La nuova legge che verrà proposta a Putin dalla Duma quindi non è altro che l’ennesima dimostrazione del lento e macchinoso ripetersi di una mentalità talmente radicata che le stesse donne stanno promuovendo e sostenendo queste decisioni. “La maggior parte delle persone che supportano la depenalizzazione della violenza domestica e che sono contro una efficace legislazione che risolva questi problemi sono donne” dichiara Anita Soboleva, professoressa associata di giurisprudenza alla Higher School of Economics di Mosca.

Parte del problema è legato sia alla naturalizzazione di determinati comportamenti, che alla totale mancanza di un movimento forte e di politiche reali per i diritti delle donne. La Russia di Putin è uno di quei paesi che hanno da subito promosso e sostenuto la partecipazione diretta delle donne in politica, maturando però contemporaneamente atteggiamenti sempre più misogini e sessisti verso le stesse.

Nonostante circa il 40% dei deputati della Duma a Mosca siano donne, numerosi studi sulla situazione politica della Federazione Russa sottolineano come tutte, una volte approdate alle posizioni di “potere”, si ritrovino poi inscatolate in ruoli formali che non le rappresentano, in istituzioni parallele, che non permettono loro di agire e decidere autonomamente per gli interessi delle donne.

Il regime di Putin ha incoraggiato lo sviluppo di ruoli feticci come quello di “sostitute/rimpiazzi” in tempi di crisi, di “fedelissime” sostenitrici dell’ideologia e di “showgirl” da esibire in tempi di elezioni. “Le donne entrano sempre in politica come femministe e come rappresentanti dei diritti delle donne, ma per perseguire la loro carriera politica finiscono per diventare improbabili ambasciatrici di valori tradizionali e conservatori.”dice Ekaterina Dementieva, editor di Afisha, un popolare portale online che si occupa di cultura e sociale [1]

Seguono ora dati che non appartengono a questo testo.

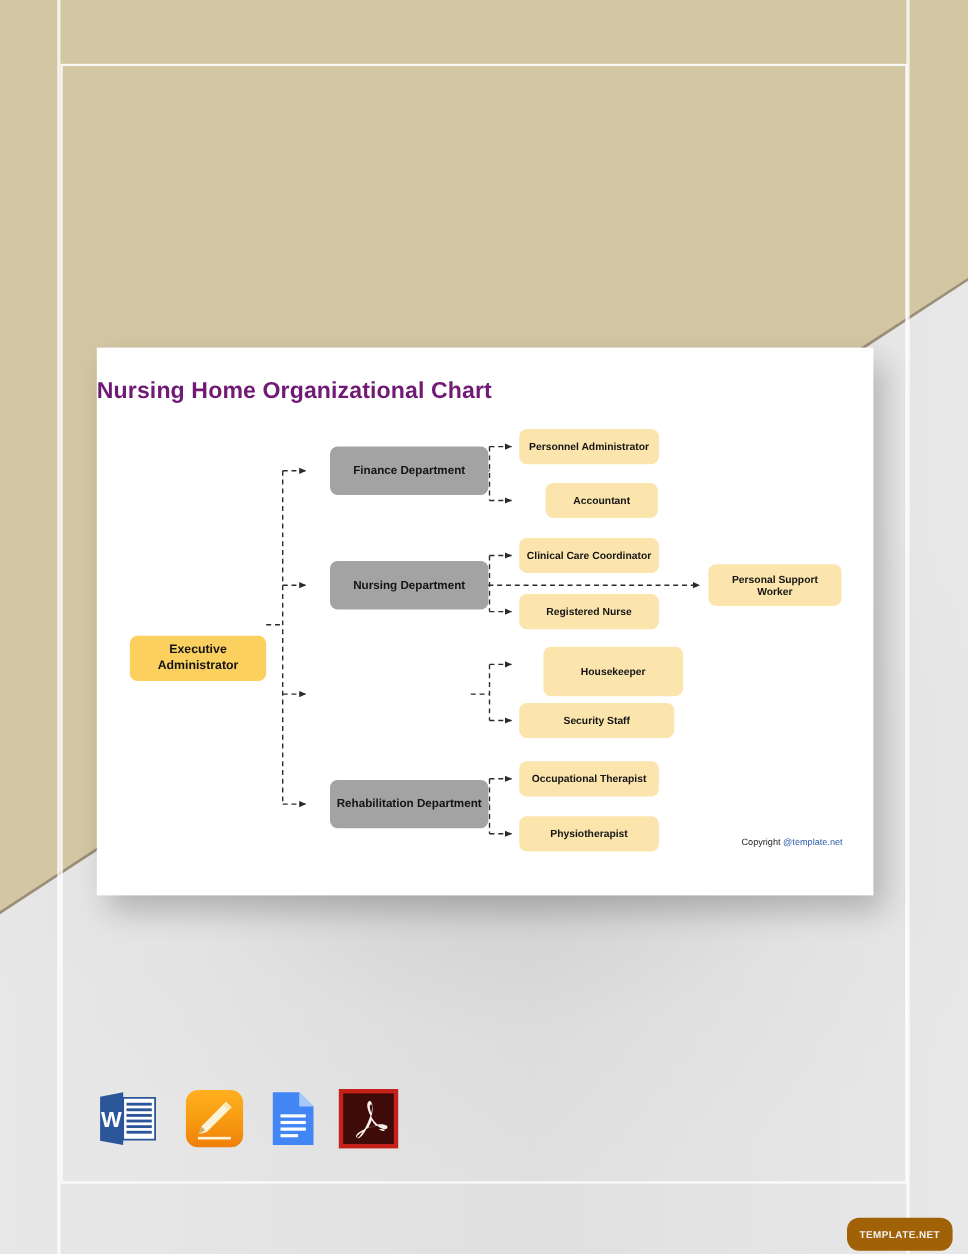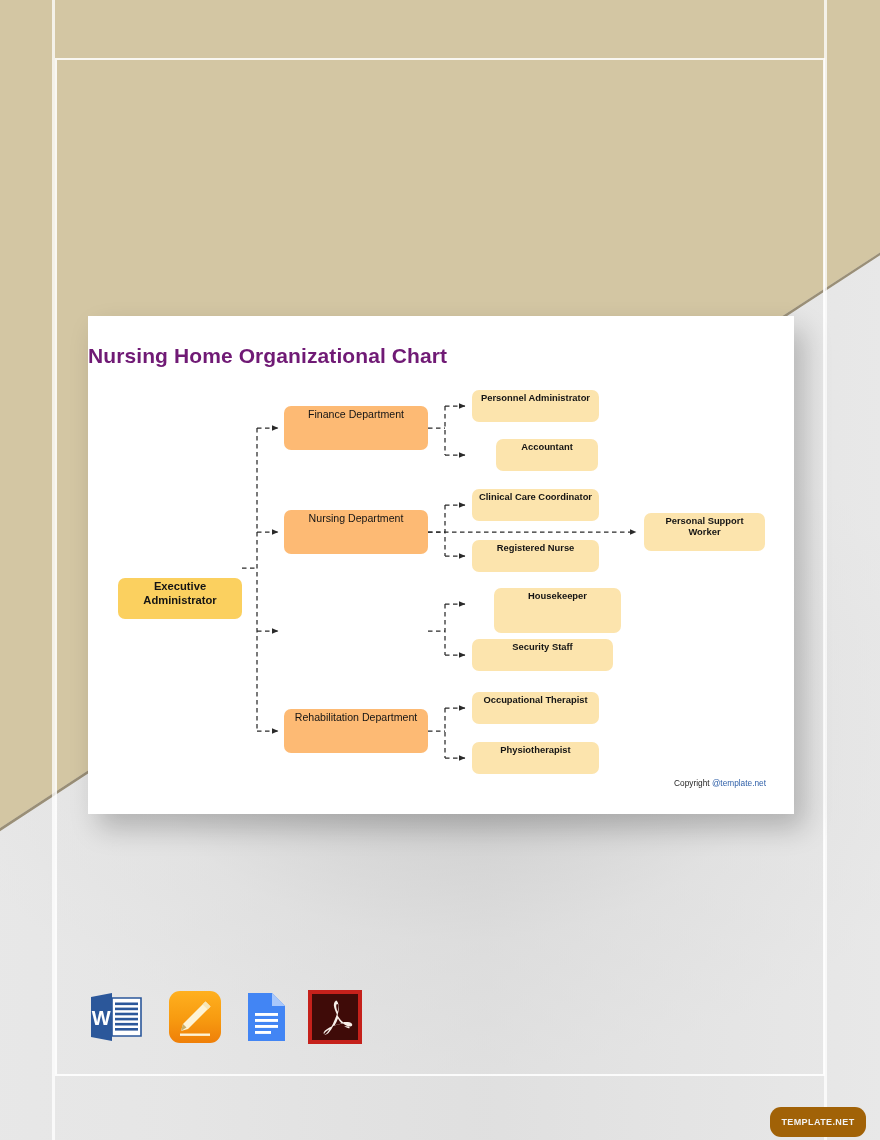"Personnel Administrator" .node { align-items: flex-start -> center }
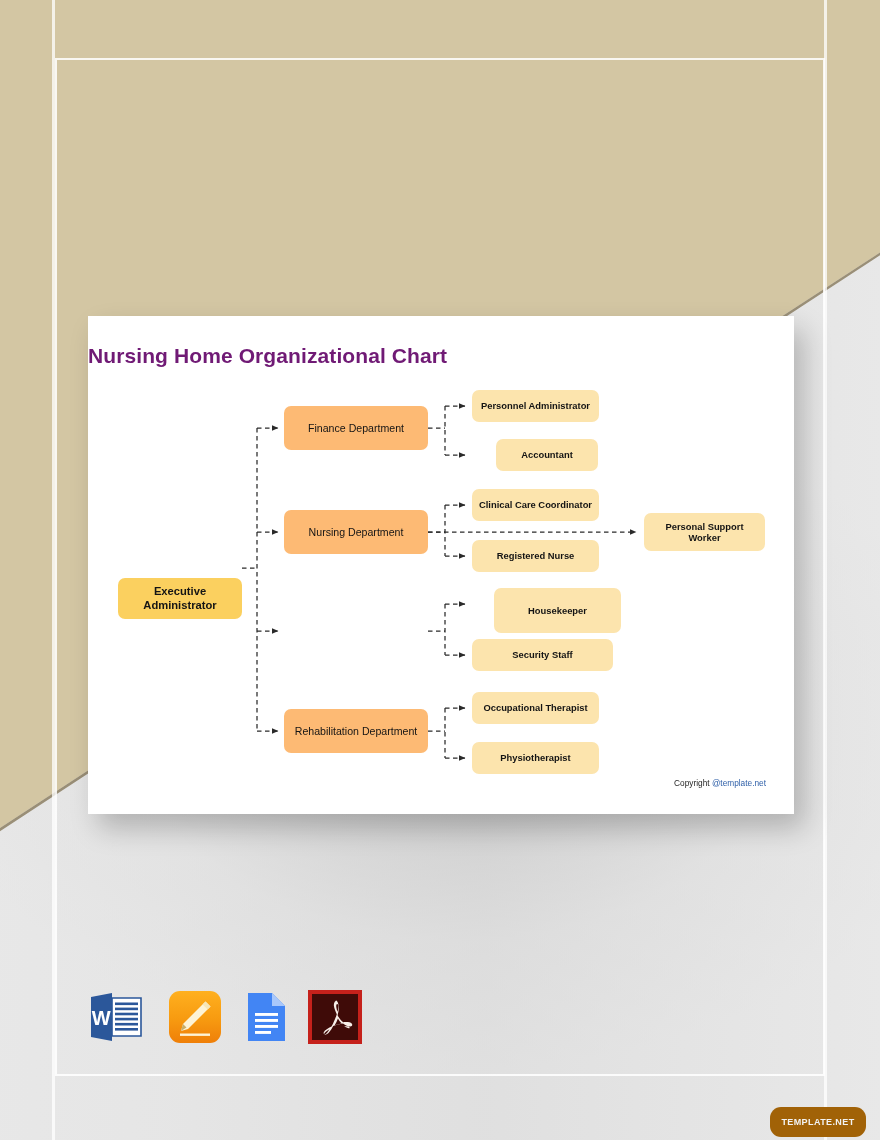"Finance Department" .node.dept { background: #fdba74 -> #a3a3a3; font-weight: 400 -> 700; margin-left: none -> 16px }
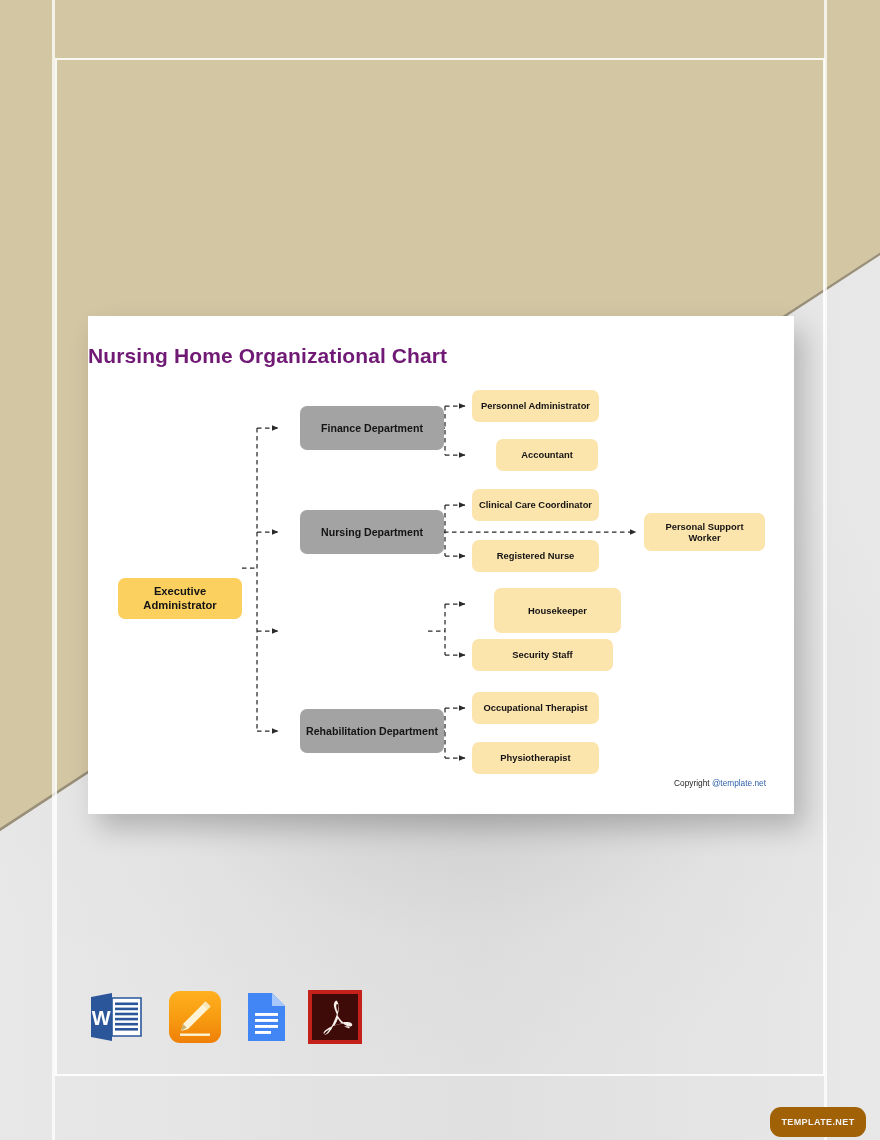"Copyright @template.net" .copyright { bottom: 26px -> 44px }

Sembra quasi impossibile che di fronte a uno scenario simile rimanga un barlume di speranza. Nonostante la strada sia sempre più impervia, l’esistenza di centri aiuto e case di accoglienza (a Mosca ce ne sono poche, ma ci sono), le lente e faticose battaglie delle attiviste, la volontà di sensibilizzare e mobilitare anche in condizioni difficili, saranno di essenziale importanza per i tempi a venire, per dimostrare a tutte e tutti che la violenza domestica non è lecita né accettabile.

 


[1] nota: Johnson, Janet Elise (2016-09-01). “Fast-Tracked or Boxed In? Informal Politics, Gender, and Women’s Representation in Putin’s Russia”. Perspectives on Politics. 14 (3): 643–659. doi:10.1017/S1537592716001109. ISSN 1537-5927.)